> ABOUT THIS TASK
Your reply should be the whole listing, copied exactly, with the pictures left out.

☆ ☆ ☆ ☆

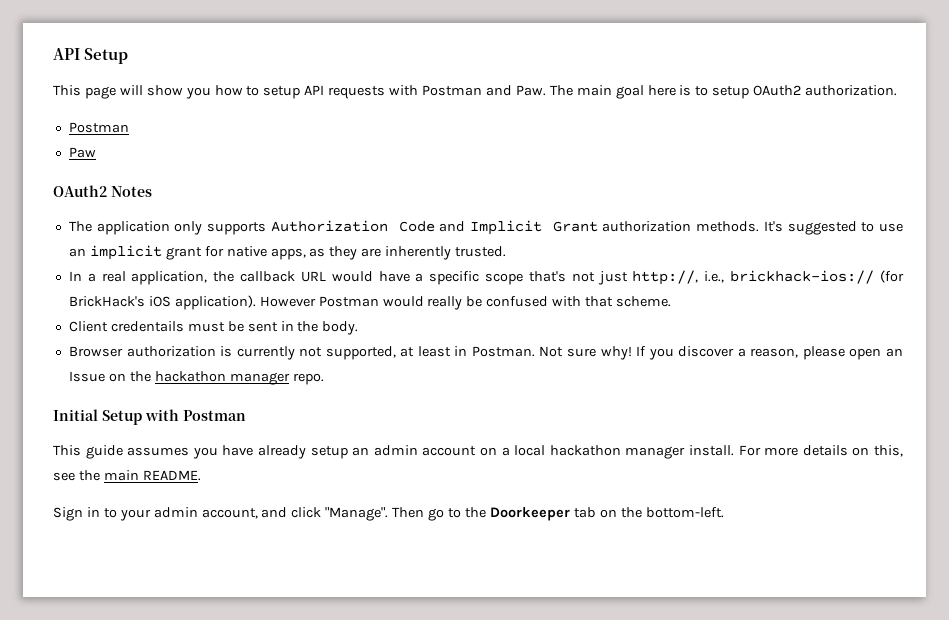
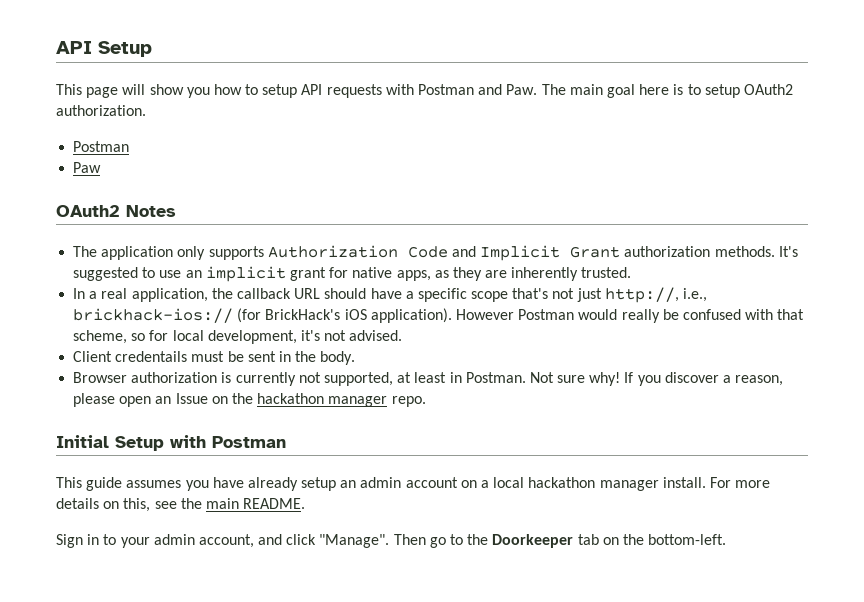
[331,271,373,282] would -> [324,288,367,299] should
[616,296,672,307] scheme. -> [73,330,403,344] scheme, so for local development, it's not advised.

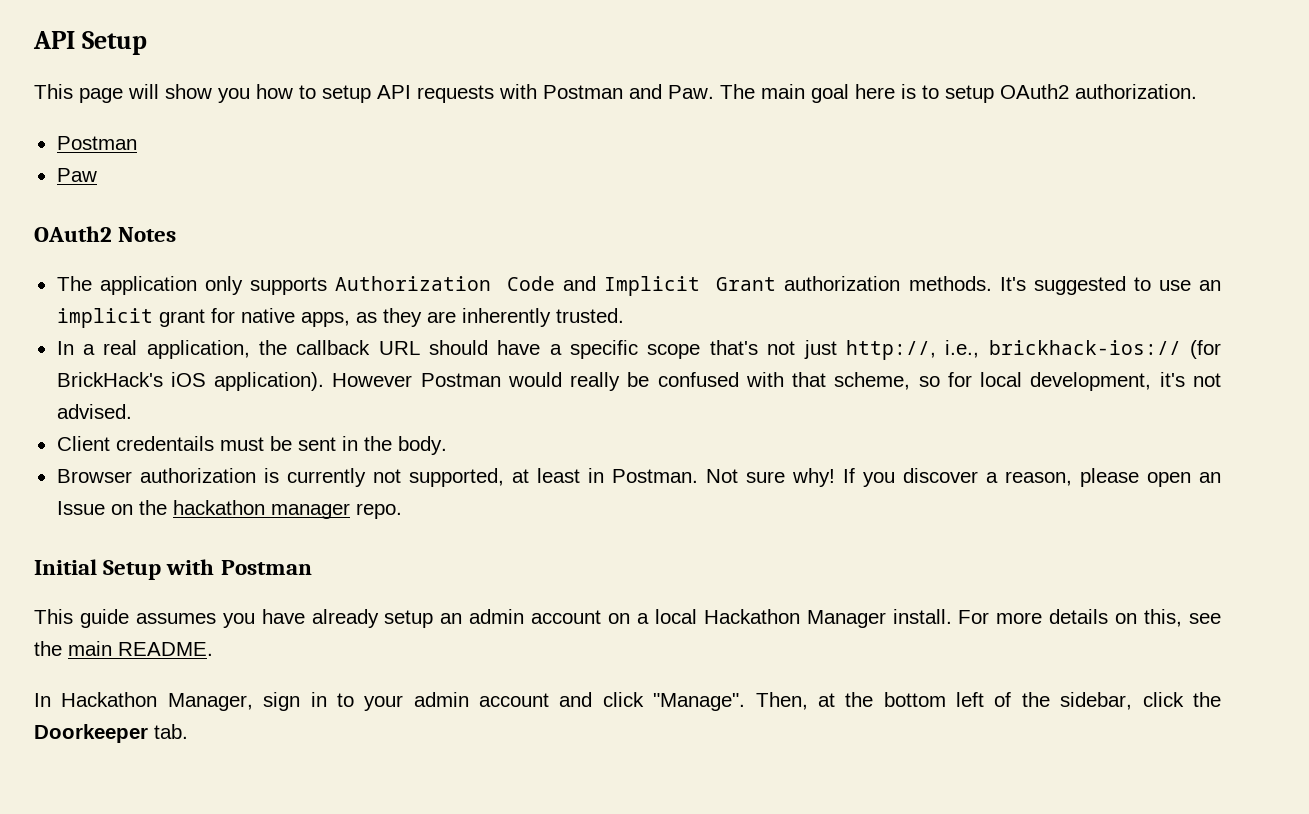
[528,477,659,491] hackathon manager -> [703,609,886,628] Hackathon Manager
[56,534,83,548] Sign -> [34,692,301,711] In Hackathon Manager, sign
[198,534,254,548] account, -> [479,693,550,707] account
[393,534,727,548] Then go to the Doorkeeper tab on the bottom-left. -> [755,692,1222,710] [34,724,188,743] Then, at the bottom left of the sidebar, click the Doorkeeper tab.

☆ ☆ ☆ ☆

> TASK RESPONSE
[331,271,373,282] would -> [324,288,367,299] should
[616,296,672,307] scheme. -> [73,330,403,344] scheme, so for local development, it's not advised.

[528,477,659,491] hackathon manager -> [703,609,886,628] Hackathon Manager
[56,534,83,548] Sign -> [34,692,301,711] In Hackathon Manager, sign
[198,534,254,548] account, -> [479,693,550,707] account
[393,534,727,548] Then go to the Doorkeeper tab on the bottom-left. -> [755,692,1222,710] [34,724,188,743] Then, at the bottom left of the sidebar, click the Doorkeeper tab.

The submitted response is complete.